1日目 再会
とにかく宿にチェックインだ。そう思ってアクセルを開きかけたとき耳元の包帯が『ピポッ』通信が入った。
透明な包帯越しに見ると、前方空間にメールが仮想表示されている。そのメッセージに一瞬目が丸くなった。思わず舌打ちする――
函館フェリーターミナル・ビル前の駐車場に移動する。単車を降り、頭部を膨張させて透明にする。ほどなく、正面玄関から一人のミイラ姿が外に出てきて、すぐにこちらに気づいて、ぶんぶんと右腕を振った。左手にピンクのハードバッグを提げて、仔犬のように駆け寄ってくる。
白色のカバーはピチピチにまで絞った“女巻き”。胸の部分が右、左、それぞれ弾んでいる。躍動する足は、膝下までのロングブーツで色はピンクだ。其奴は到着するとバッグを地面に放り両腕を空に広げた。
「ジャーーーーン!」吹き上がる綺麗な声。
膨らんだ透明頭部の中は、肩まで流れるような金髪。前髪が長い睫にかかり、その瞳の色は明るい緑色だ。細い鼻梁に桜色の唇。スッキリとした首筋が、鎖骨が見える胸部へと続いている。所謂、世間一般に言うところの、美――少女だった。うむむ。

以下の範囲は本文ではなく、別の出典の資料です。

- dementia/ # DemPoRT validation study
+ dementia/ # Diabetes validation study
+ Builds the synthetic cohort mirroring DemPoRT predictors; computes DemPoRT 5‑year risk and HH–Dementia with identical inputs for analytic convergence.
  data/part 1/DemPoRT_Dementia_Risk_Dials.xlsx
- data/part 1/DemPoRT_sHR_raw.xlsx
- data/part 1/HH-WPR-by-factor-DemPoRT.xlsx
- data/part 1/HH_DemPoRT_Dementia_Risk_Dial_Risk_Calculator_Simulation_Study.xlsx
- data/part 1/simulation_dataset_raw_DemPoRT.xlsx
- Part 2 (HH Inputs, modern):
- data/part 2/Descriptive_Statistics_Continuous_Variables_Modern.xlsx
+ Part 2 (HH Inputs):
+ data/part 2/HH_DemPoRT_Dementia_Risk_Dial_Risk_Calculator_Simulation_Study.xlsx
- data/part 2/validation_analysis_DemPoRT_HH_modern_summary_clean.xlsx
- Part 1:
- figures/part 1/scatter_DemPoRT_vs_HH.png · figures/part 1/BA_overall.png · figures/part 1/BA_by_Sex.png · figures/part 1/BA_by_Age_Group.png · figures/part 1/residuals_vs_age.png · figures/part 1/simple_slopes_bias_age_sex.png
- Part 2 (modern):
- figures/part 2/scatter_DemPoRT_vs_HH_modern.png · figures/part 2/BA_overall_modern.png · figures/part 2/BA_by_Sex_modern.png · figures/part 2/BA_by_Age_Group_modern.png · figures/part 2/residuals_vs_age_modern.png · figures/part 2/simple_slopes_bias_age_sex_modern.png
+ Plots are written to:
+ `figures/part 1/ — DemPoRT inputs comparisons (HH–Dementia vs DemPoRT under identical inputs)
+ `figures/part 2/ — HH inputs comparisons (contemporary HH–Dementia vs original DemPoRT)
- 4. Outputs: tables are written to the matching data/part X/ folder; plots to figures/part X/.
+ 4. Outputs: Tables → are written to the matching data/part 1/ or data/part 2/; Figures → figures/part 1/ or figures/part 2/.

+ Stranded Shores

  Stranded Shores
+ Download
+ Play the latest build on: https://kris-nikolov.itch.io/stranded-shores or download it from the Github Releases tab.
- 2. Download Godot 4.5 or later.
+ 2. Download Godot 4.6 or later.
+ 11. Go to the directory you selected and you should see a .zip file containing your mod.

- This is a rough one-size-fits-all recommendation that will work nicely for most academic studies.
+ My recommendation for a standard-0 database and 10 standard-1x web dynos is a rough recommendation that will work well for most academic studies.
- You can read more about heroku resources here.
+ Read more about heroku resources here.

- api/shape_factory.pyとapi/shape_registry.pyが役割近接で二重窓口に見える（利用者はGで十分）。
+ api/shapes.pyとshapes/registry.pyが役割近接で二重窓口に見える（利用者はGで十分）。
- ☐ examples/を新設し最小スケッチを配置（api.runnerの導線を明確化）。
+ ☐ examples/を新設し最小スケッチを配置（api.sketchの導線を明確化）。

何だかいきなり負けてしまった感がする。僕は難しい顔で条件反射的に応えた。
「AHO」
「サプラーイズ!」
「AHO」
「嬉しいでしょ! このこのっ!」
「AHO」
「うふふ、顔がニヤけてる。にやにや?」小首を傾げて覗き込んでくる。
「Aほ――ブフッ」ついに堪えきれず噴き出してしまった。あーあ……。
「カブちゃんの負けーー!」
なんてこった。「――オル!」
「ハ~イッ」
それで女の子は、こちらの了解が得られたとばかりにハードバッグを、単車の後ろ、サイドキャリア・左側にセットしてしまう。チラと目をやり、
「ほうら、右側片側だけに自分の黒バッグ取り付けてるし。リヤシートも空いてるし。実はこーなること、期待してたんじゃない? にひひひひ!」
鼻が少し痒くなったのだが、えいっ、今は旅の身の上だ。開き直った。
「“巡り愛”するつもりだったんだよ……」
相手は遠慮なく大笑いだ。「ギャハハハハハ――」
なんという台無し感! 僕は条件反射的に応えたのだった。